More public radio stations than ever could change hands this year, reports an Associated Press article spurred by KQED's recent acquisition in Sacramento.
Frontline's producers objected to similarities between their PBS public affairs documentary series and the ABC reality show, Profiles From the Front Line, reports the Boston Globe. [scroll down to third story]
"What Mr.
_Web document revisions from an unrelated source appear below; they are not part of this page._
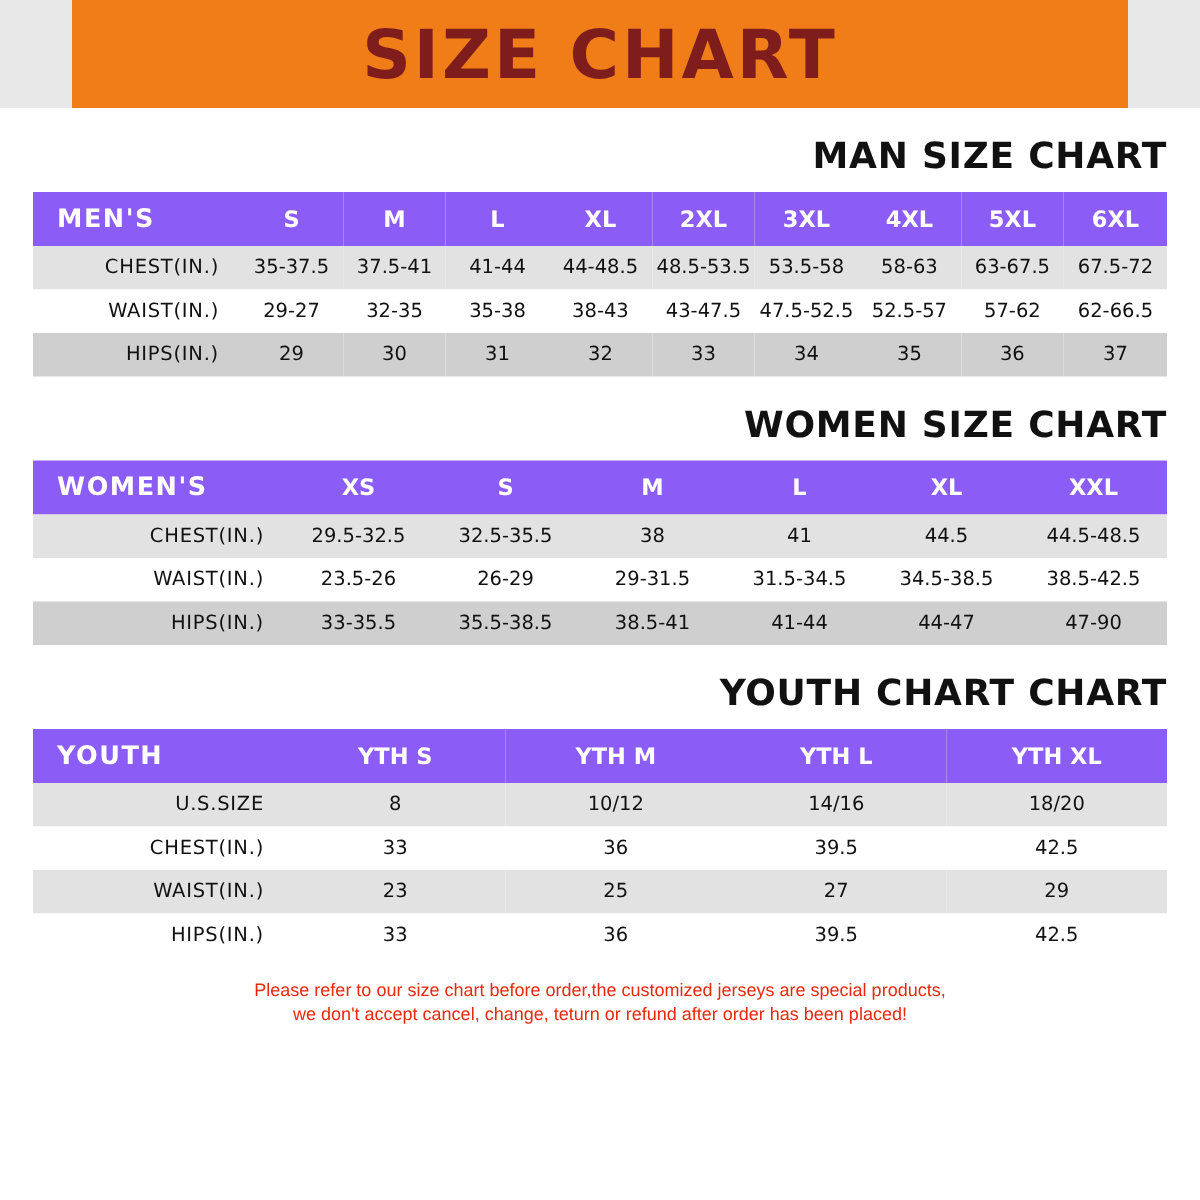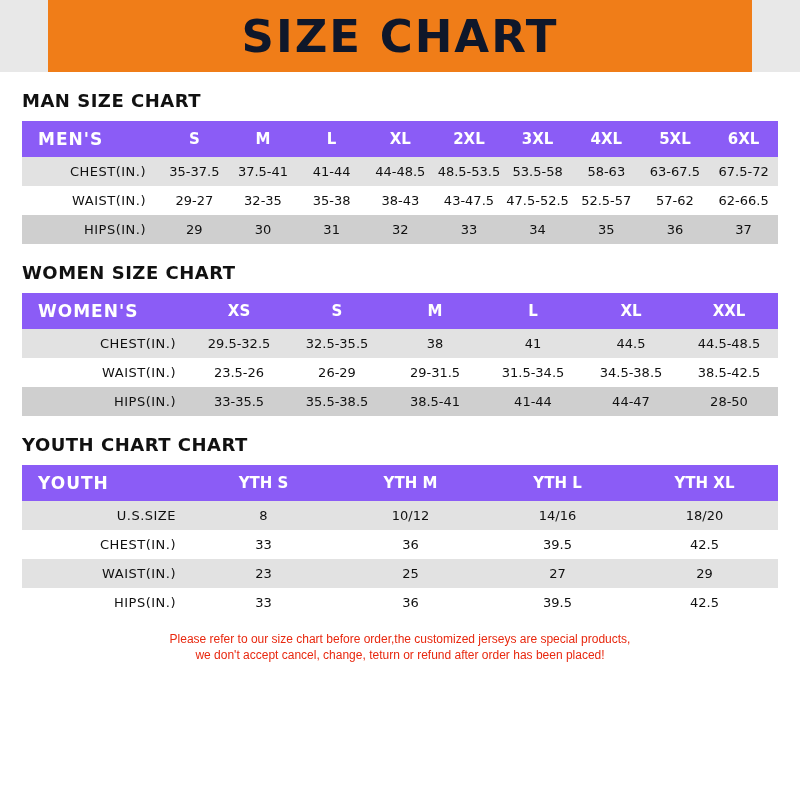--- a/index.html
+++ b/index.html
@@ -44,33 +44,33 @@
     width: 48px;
     background: #e8e8e8;
   }
   .banner-title {
     position: relative;
     z-index: 2;
     font-family: "DejaVu Sans", sans-serif;
     font-weight: bold;
     font-size: 45px;
     letter-spacing: 2px;
-    color: #0f172a;
+    color: #7f1d1d;
     text-align: center;
     line-height: 1;
   }
   .content {
     padding: 0 22px;
     box-sizing: border-box;
   }
   .section-title {
-    text-align: left;
+    text-align: right;
     font-family: "DejaVu Sans", sans-serif;
     font-weight: bold;
-    font-size: 18px;
+    font-size: 24px;
     color: #111111;
     letter-spacing: 0.5px;
     margin: 18px 0 10px 0;
   }
   table.size-table {
     width: 100%;
     border-collapse: collapse;
     table-layout: fixed;
   }
   table.size-table th,
@@ -228,21 +228,21 @@
           <td>34.5-38.5</td>
           <td>38.5-42.5</td>
         </tr>
         <tr class="shade-dark">
           <td class="rowlabel">HIPS(IN.)</td>
           <td>33-35.5</td>
           <td>35.5-38.5</td>
           <td>38.5-41</td>
           <td>41-44</td>
           <td>44-47</td>
-          <td>28-50</td>
+          <td>47-90</td>
         </tr>
       </tbody>
     </table>
 
     <div class="section-title">YOUTH CHART CHART</div>
     <table class="size-table youth-table">
       <thead>
         <tr>
           <th class="rowlabel">YOUTH</th>
           <th>YTH S</th>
Rogers could have taught Michael Jackson" in Sunday's New York Times.
J.J. Yore, new v.p. of programming at Marketplace Productions, hopes to collaborate with L.A. station KPCC on projects such as a series about pop culture, reports the L.A. Times.
The Washington Post profiles Amy Goodman, host of Pacifica's Democracy Now!: "Her Edward R. Murrow comes always with a twist of Emma Goldman." Goodman was also in the news when she was arrested at a anti-war protest at the White House. Pro-peace reporting from Goodman and others increased Pacifica's take in its latest round of fund drives. Not surprisingly, Pacifica's news probably soothes more minds than it changes, notes a Houston Chronicle article.

Mar 7, 2003

The FCC changed the dates of this month's filing windows for translator applications. (PDF, Word, text.)
Ad agencies seeking soundtracks to hypnotize consumers have found a hipness pass in Santa Monica's KCRW-FM, reports Business 2.0.
Inspired by public radio stations on Cape Cod, KPLU in Tacoma, Wash., has started its own "KPLU Soundscapes."

Mar 3, 2003

"Reality TV has pushed the envelope so far that An American Family seems almost quaint," said Alan Raymond, co-director of the 1973 PBS reality series, in the New York Times.